EXERCISE PROMPT
Give back each line of the material that contains the word "none".

RECORDS PROVIDED
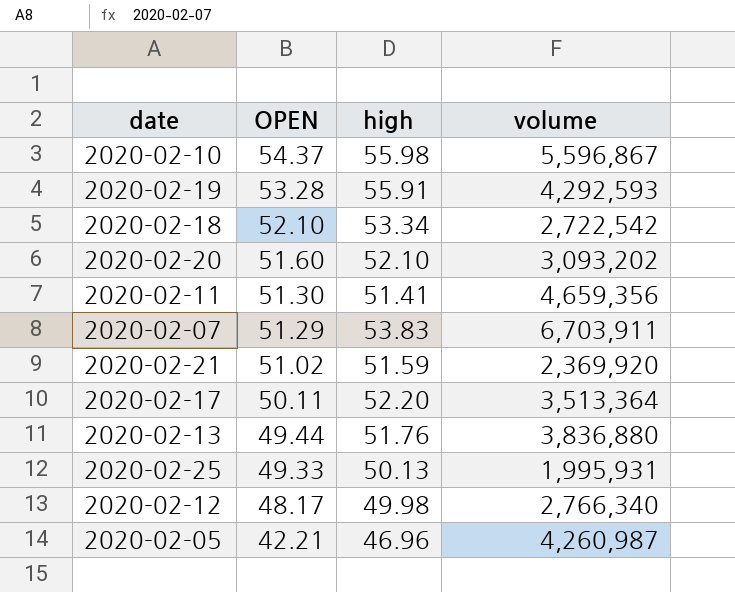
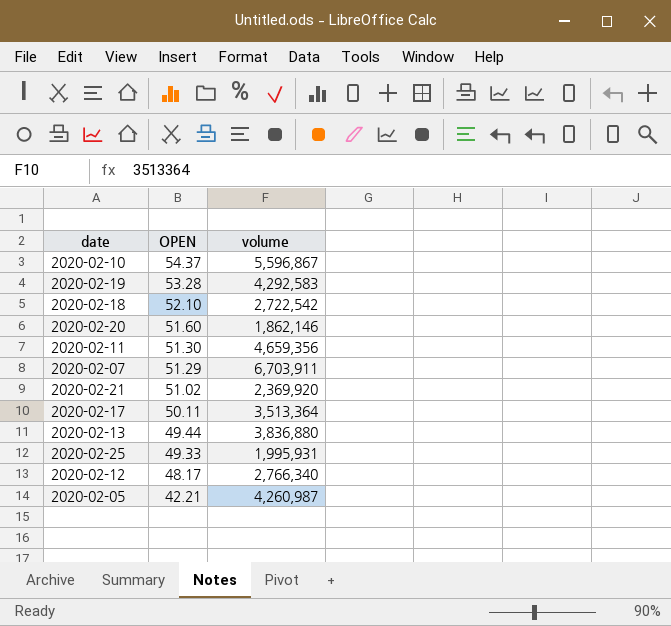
column high | position: 3 -> none
2020-02-19 | volume: 4,292,593 -> 4,292,583
2020-02-20 | volume: 3,093,202 -> 1,862,146

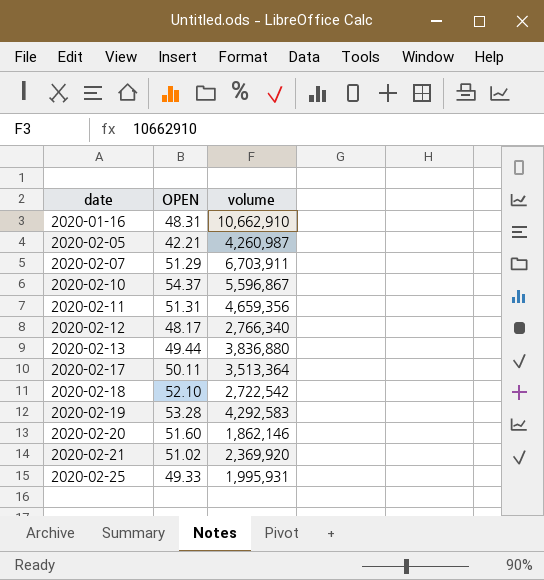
row order: OPEN descending -> date ascending
row 2020-01-16: none -> 48.31 | 10,662,910
2020-02-11 | OPEN: 51.30 -> 51.31

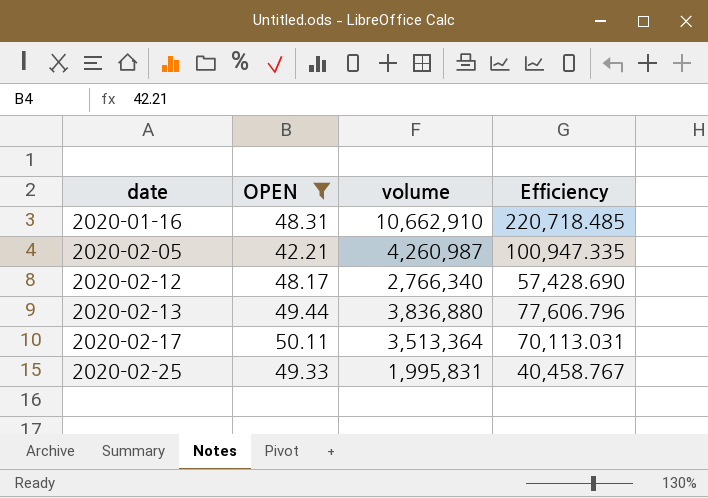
filter: none -> OPEN <= 50.11
column Efficiency | formula: none -> [volume] / [OPEN]
2020-02-25 | volume: 1,995,931 -> 1,995,831

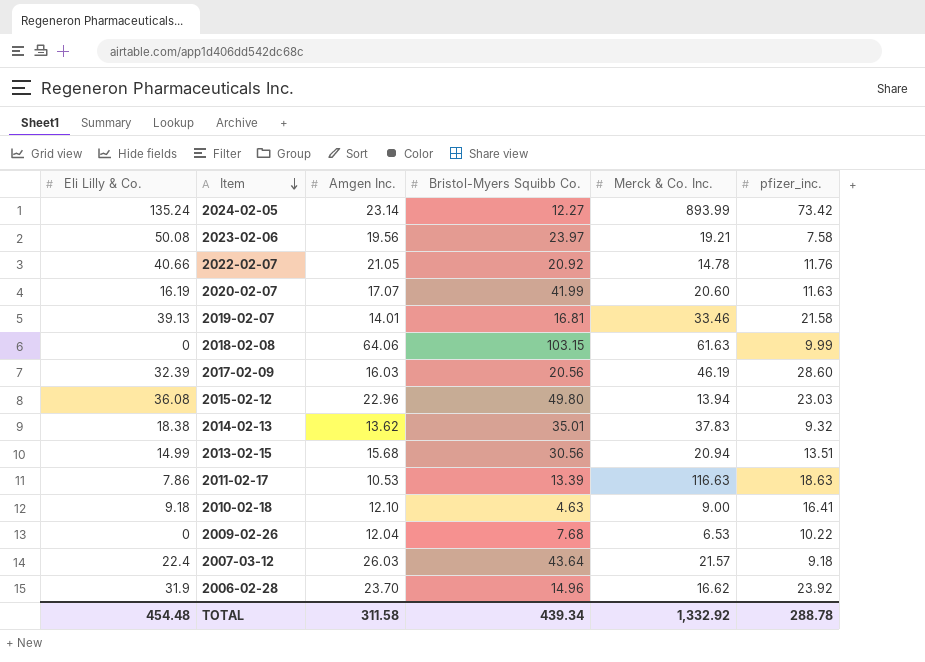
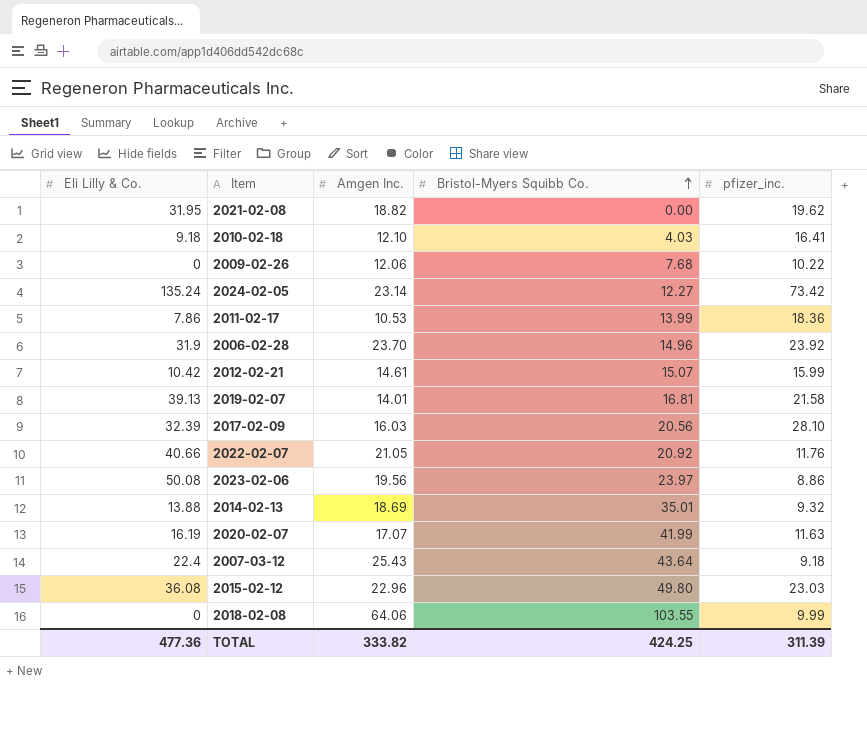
row order: Item descending -> Bristol-Myers Squibb Co. ascending
column Merck & Co. Inc. | position: 5 -> none
row 2013-02-15: 14.99 | 15.68 | 30.56 | 20.94 | 13.51 -> none
row 2021-02-08: none -> 31.95 | 18.82 | 0.00 | 19.62
2010-02-18 | Bristol-Myers Squibb Co.: 4.63 -> 4.03
2009-02-26 | Amgen Inc.: 12.04 -> 12.06
2011-02-17 | Bristol-Myers Squibb Co.: 13.39 -> 13.99
2011-02-17 | pfizer_inc.: 18.63 -> 18.36
row 2012-02-21: none -> 10.42 | 14.61 | 15.07 | 15.99
2017-02-09 | pfizer_inc.: 28.60 -> 28.10
2023-02-06 | pfizer_inc.: 7.58 -> 8.86
2014-02-13 | Eli Lilly & Co.: 18.38 -> 13.88
2014-02-13 | Amgen Inc.: 13.62 -> 18.69
2007-03-12 | Amgen Inc.: 26.03 -> 25.43
2018-02-08 | Bristol-Myers Squibb Co.: 103.15 -> 103.55
TOTAL | Eli Lilly & Co.: 454.48 -> 477.36
TOTAL | Amgen Inc.: 311.58 -> 333.82
TOTAL | Bristol-Myers Squibb Co.: 439.34 -> 424.25
TOTAL | pfizer_inc.: 288.78 -> 311.39

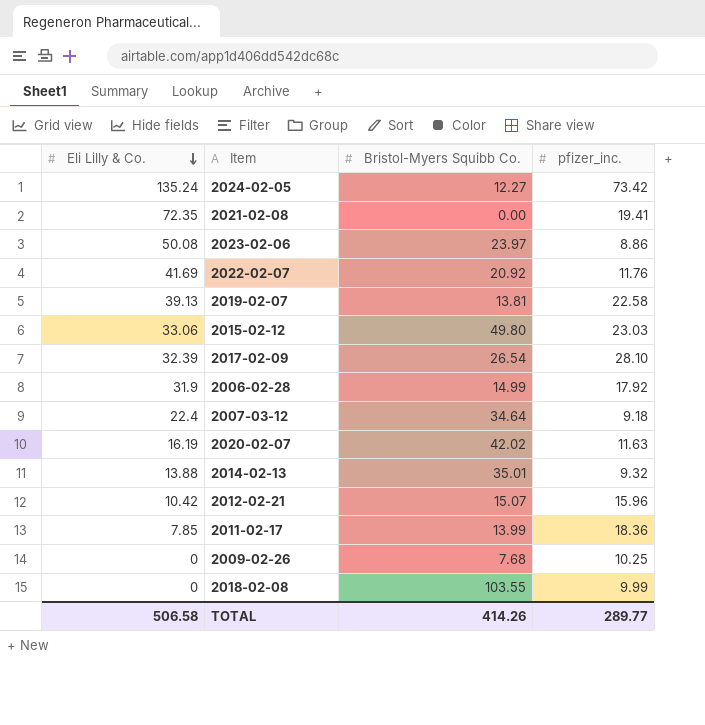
row order: Bristol-Myers Squibb Co. ascending -> Eli Lilly & Co. descending
column Amgen Inc. | position: 3 -> none
row 2010-02-18: 9.18 | 12.10 | 4.03 | 16.41 -> none
2021-02-08 | Eli Lilly & Co.: 31.95 -> 72.35
2021-02-08 | pfizer_inc.: 19.62 -> 19.41
2022-02-07 | Eli Lilly & Co.: 40.66 -> 41.69
2019-02-07 | Bristol-Myers Squibb Co.: 16.81 -> 13.81
2019-02-07 | pfizer_inc.: 21.58 -> 22.58
2015-02-12 | Eli Lilly & Co.: 36.08 -> 33.06
2017-02-09 | Bristol-Myers Squibb Co.: 20.56 -> 26.54
2006-02-28 | Bristol-Myers Squibb Co.: 14.96 -> 14.99
2006-02-28 | pfizer_inc.: 23.92 -> 17.92
2007-03-12 | Bristol-Myers Squibb Co.: 43.64 -> 34.64
2020-02-07 | Bristol-Myers Squibb Co.: 41.99 -> 42.02
2012-02-21 | pfizer_inc.: 15.99 -> 15.96
2011-02-17 | Eli Lilly & Co.: 7.86 -> 7.85
2009-02-26 | pfizer_inc.: 10.22 -> 10.25
TOTAL | Eli Lilly & Co.: 477.36 -> 506.58
TOTAL | Bristol-Myers Squibb Co.: 424.25 -> 414.26
TOTAL | pfizer_inc.: 311.39 -> 289.77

YOUR SOLUTION
column high | position: 3 -> none
row 2020-01-16: none -> 48.31 | 10,662,910
filter: none -> OPEN <= 50.11
column Efficiency | formula: none -> [volume] / [OPEN]
column Merck & Co. Inc. | position: 5 -> none
row 2013-02-15: 14.99 | 15.68 | 30.56 | 20.94 | 13.51 -> none
row 2021-02-08: none -> 31.95 | 18.82 | 0.00 | 19.62
row 2012-02-21: none -> 10.42 | 14.61 | 15.07 | 15.99
column Amgen Inc. | position: 3 -> none
row 2010-02-18: 9.18 | 12.10 | 4.03 | 16.41 -> none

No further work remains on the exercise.